O ministro da Fazenda, Pedro Malan, respondeu no mesmo tom. " É isso mesmo; providenciarei imediatamente o fim da estabilidade econômica", disse, no meio de risos. Até mesmo uma troca de farpas entre o presidente Fernando Henrique Cardoso e o líder do PMDB na Câmara, Geddel Vieira Lima (BA), foi encarada com bom humor. "Será possível que sou sempre eu que tenho de tomar medidas duras sozinho e aparecer como o vilão da história?", indagou Fernando Henrique. "O presidente quer dizer que é o Congresso que tem de ficar com a imagem de mau?", indagou Geddel.
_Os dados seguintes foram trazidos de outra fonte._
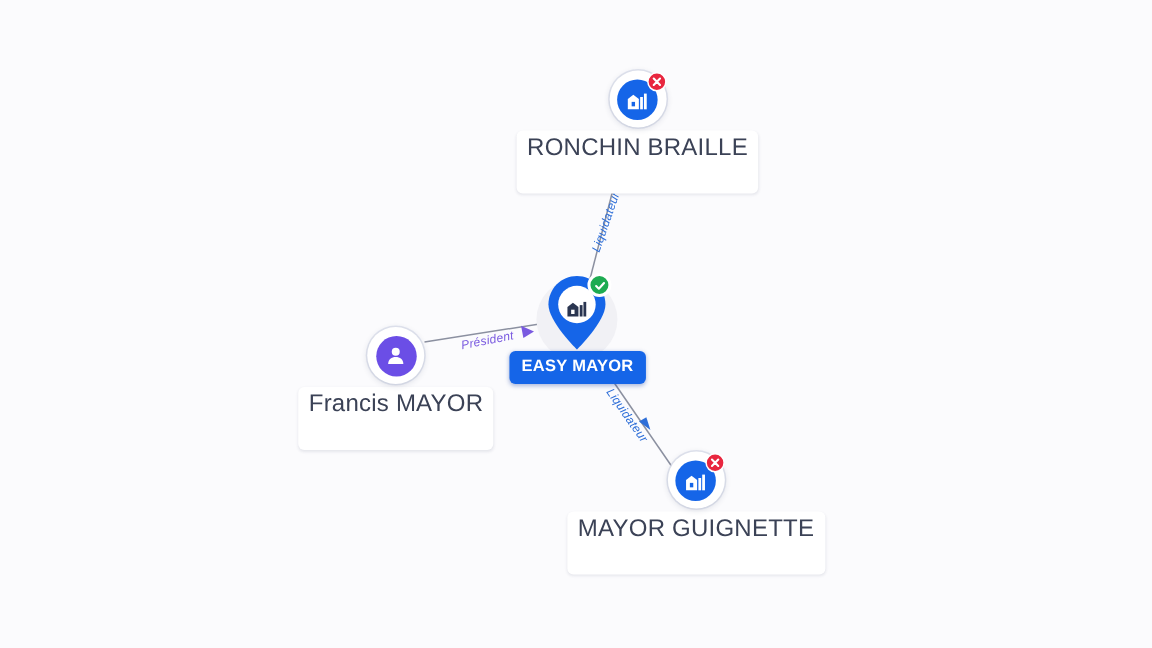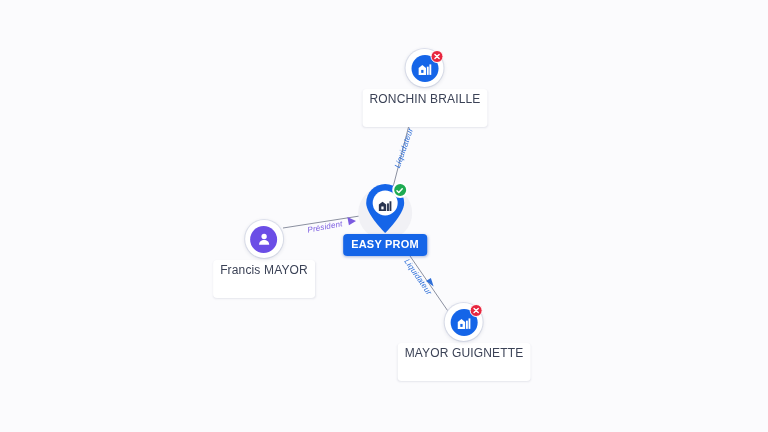"RONCHIN BRAILLE" .label-plain { font-size: 12px -> 16px }
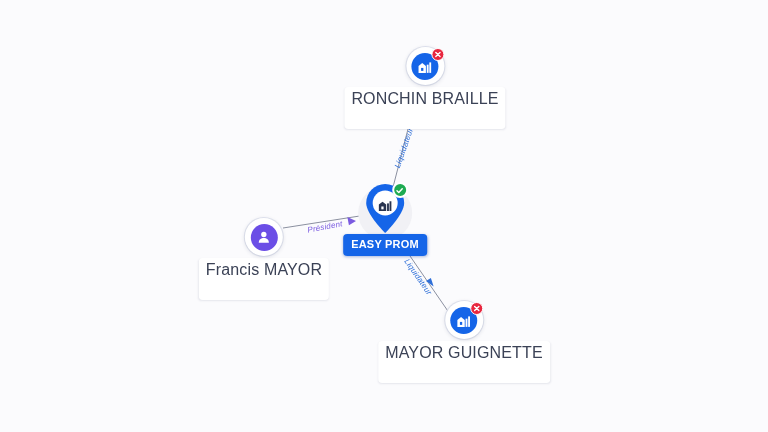"EASY PROM" div.label-primary { text: PROM -> MAYOR }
O líder do governo no Congresso, deputado Arthur Virgílio Neto (PSDB-AM), provocou risos nos presentes ao afirmar que o problema do governo era ter feito muito poucas reformas constitucionais. O líder do PSDB na Câmara, Aécio Neves (MG), disse que o governo não poderia contar com a presença da bancada mineira nas votações importantes porque os deputados do Estado teriam de ir aos Estados Unidos para desmentir o presidente do Banco Central (BC), Armínio Fraga Neto, que recomendou, na semana passada, a investidores estrangeiros a evitar Minas Gerais.
A crise provocada pela decisão do STF, que afeta não apenas o governo federal mas também 16 dos 27 Estados que cobram contribuição previdenciária dos inativos, foi esquecida por alguns participantes da reunião. O deputado Pedro Corrêa (PPB-PE) comentou que o governo não dera a devida publicidade para a duplicação da ligação rodoviária entre João Pessoa e Campina Grande (PB), um exemplo, segundo ele, de falhas na comunicação institucional.